→ Activity: Select all lines holding the word "Liberation" from the entries that follow.

→ Provided material:
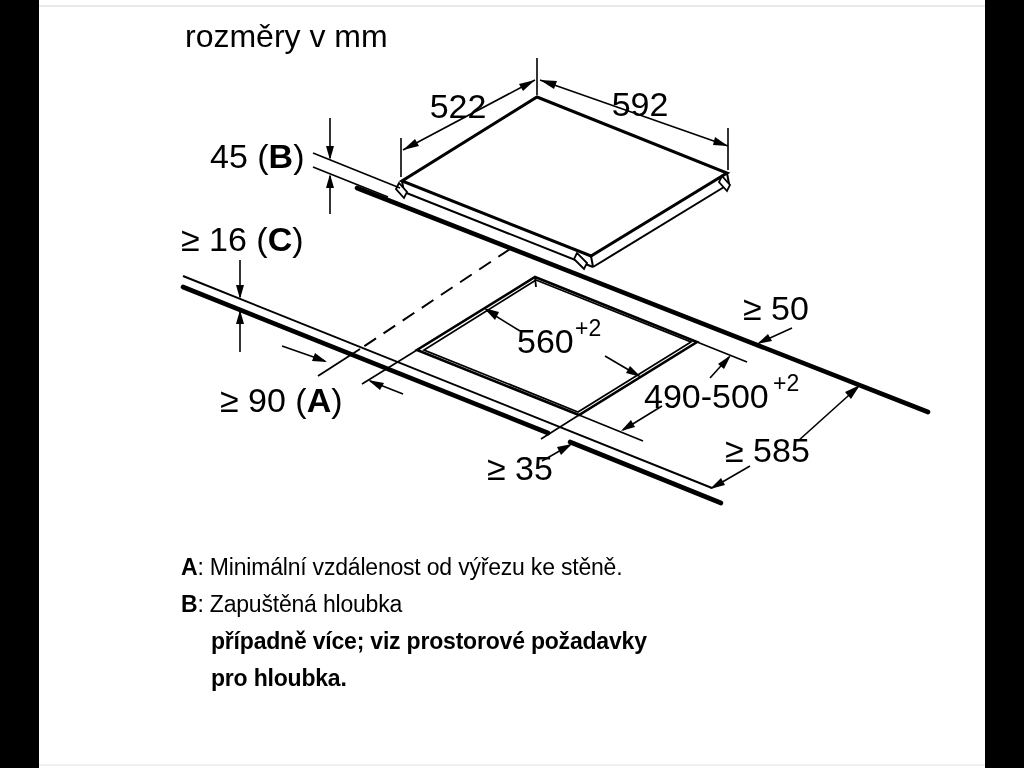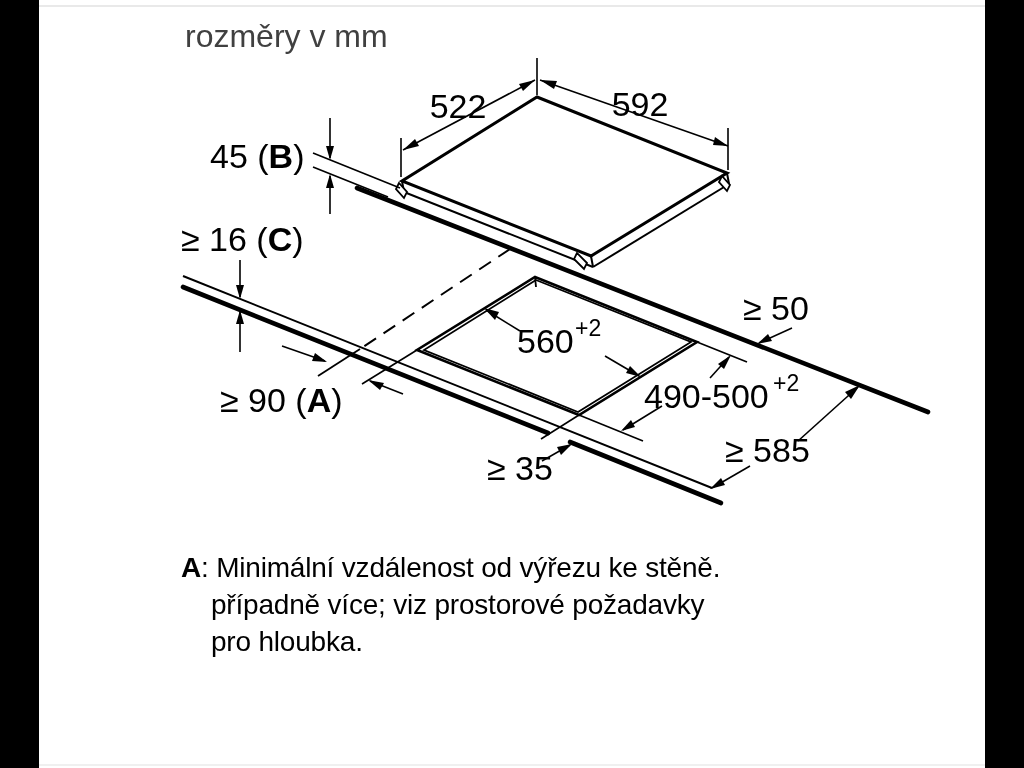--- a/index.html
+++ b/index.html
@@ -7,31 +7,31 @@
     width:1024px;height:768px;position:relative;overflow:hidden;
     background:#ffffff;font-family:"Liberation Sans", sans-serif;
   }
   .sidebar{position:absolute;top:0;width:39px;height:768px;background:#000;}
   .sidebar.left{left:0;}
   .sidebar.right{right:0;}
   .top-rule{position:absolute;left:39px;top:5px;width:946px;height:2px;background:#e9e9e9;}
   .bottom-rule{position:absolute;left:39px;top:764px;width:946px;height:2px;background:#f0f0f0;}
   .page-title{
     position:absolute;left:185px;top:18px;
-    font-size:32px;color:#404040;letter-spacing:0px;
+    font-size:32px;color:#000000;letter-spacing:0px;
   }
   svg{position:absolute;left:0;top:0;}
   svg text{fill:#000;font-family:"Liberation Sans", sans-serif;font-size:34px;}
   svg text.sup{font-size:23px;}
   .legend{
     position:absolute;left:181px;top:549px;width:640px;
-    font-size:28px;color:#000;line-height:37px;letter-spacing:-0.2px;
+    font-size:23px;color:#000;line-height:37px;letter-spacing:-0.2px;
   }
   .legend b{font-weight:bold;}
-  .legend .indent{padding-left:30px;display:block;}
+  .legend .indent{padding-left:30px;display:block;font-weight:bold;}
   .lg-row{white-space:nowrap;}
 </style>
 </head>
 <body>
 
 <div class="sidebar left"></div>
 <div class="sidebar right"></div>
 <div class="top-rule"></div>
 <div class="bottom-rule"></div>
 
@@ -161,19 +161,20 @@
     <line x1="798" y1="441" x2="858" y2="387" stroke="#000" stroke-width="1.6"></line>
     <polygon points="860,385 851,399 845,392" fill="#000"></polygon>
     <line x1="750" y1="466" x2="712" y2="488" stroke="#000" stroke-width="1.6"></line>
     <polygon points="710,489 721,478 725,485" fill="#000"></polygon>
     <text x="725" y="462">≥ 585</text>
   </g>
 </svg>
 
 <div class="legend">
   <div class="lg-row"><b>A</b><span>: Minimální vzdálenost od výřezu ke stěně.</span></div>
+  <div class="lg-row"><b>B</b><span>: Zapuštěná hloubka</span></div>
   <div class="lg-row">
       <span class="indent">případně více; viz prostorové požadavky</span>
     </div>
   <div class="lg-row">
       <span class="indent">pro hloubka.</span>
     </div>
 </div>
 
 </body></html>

==

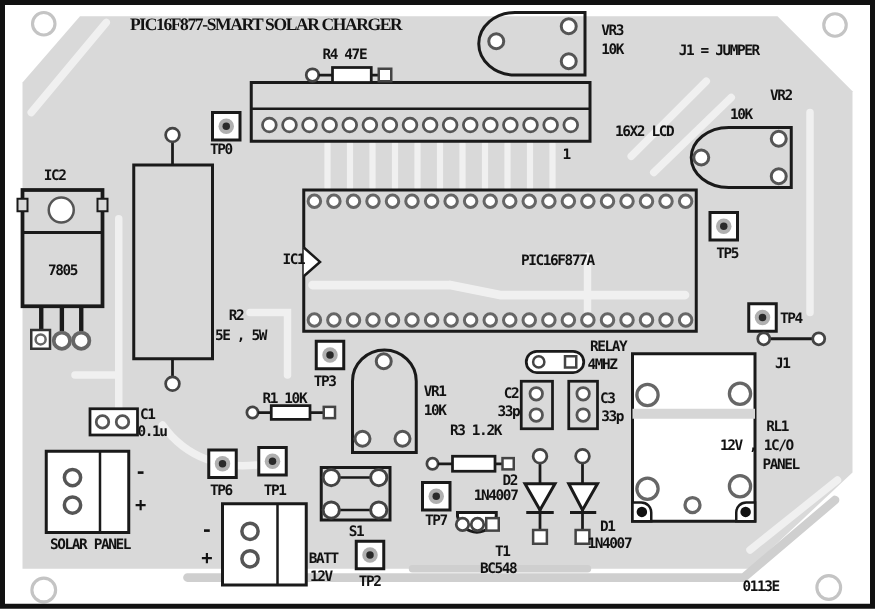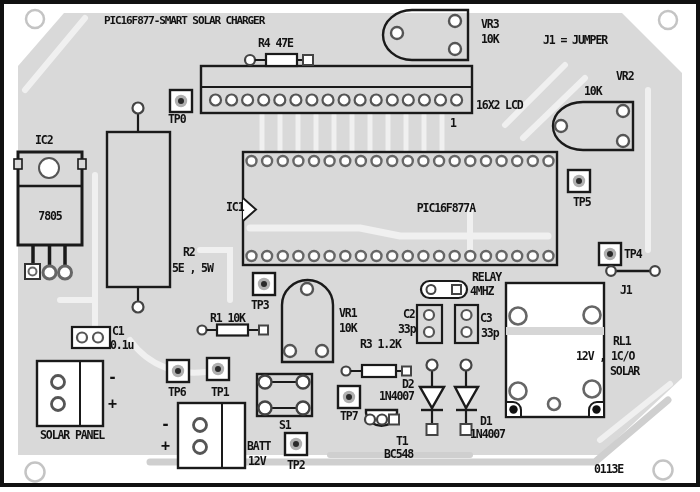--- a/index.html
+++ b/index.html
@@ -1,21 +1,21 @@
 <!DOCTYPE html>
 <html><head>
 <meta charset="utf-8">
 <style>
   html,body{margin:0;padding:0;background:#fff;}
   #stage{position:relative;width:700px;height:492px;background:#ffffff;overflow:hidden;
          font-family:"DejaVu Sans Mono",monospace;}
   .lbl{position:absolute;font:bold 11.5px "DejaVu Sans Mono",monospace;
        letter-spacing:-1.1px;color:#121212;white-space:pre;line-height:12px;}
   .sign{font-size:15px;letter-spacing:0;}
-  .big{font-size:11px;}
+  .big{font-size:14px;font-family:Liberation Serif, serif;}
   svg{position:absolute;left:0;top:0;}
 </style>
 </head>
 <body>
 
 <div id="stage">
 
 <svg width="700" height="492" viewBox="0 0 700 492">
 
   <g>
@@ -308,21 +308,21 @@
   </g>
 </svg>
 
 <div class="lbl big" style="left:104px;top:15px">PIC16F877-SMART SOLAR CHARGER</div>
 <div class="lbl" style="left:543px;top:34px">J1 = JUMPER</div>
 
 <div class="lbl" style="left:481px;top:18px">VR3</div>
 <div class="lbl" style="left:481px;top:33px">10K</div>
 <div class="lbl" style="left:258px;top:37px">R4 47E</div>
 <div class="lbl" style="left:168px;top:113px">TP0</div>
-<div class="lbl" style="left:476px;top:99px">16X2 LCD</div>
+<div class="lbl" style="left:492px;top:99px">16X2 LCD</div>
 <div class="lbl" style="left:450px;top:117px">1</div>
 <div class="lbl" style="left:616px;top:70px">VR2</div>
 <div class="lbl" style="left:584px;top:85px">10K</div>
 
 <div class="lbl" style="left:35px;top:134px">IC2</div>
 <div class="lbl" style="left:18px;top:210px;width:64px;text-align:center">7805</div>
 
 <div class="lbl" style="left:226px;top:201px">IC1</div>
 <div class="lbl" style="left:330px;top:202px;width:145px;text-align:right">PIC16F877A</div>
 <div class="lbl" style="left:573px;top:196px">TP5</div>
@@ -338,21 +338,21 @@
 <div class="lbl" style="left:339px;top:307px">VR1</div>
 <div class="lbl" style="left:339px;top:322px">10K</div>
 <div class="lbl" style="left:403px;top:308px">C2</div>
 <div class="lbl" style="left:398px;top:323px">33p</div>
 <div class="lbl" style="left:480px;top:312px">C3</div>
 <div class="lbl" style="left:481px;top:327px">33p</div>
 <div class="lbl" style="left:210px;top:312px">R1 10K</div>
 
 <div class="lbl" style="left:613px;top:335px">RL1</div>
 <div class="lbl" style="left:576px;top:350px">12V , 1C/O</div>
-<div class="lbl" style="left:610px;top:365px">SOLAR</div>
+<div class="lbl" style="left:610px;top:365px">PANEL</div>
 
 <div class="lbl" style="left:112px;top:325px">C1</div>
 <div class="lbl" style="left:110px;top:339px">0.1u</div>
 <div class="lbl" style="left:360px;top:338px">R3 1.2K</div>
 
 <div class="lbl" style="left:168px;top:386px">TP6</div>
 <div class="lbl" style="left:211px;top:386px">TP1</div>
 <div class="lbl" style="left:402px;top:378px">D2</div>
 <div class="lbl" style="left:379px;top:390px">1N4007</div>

==

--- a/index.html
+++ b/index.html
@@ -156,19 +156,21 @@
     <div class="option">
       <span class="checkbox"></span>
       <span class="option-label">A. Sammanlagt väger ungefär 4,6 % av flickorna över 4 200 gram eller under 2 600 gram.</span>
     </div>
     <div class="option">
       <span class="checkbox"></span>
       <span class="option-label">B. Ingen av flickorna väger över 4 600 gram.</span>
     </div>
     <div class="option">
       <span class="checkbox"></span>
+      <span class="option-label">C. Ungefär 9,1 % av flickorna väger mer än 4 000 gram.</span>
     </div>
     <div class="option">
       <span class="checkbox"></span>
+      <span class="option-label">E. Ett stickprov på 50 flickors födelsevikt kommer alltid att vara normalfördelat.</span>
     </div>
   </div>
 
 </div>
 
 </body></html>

→ Answer to this problem:
     background:#ffffff;font-family:"Liberation Sans", sans-serif;
   svg text{fill:#000;font-family:"Liberation Sans", sans-serif;font-size:34px;}
+  .big{font-size:14px;font-family:Liberation Serif, serif;}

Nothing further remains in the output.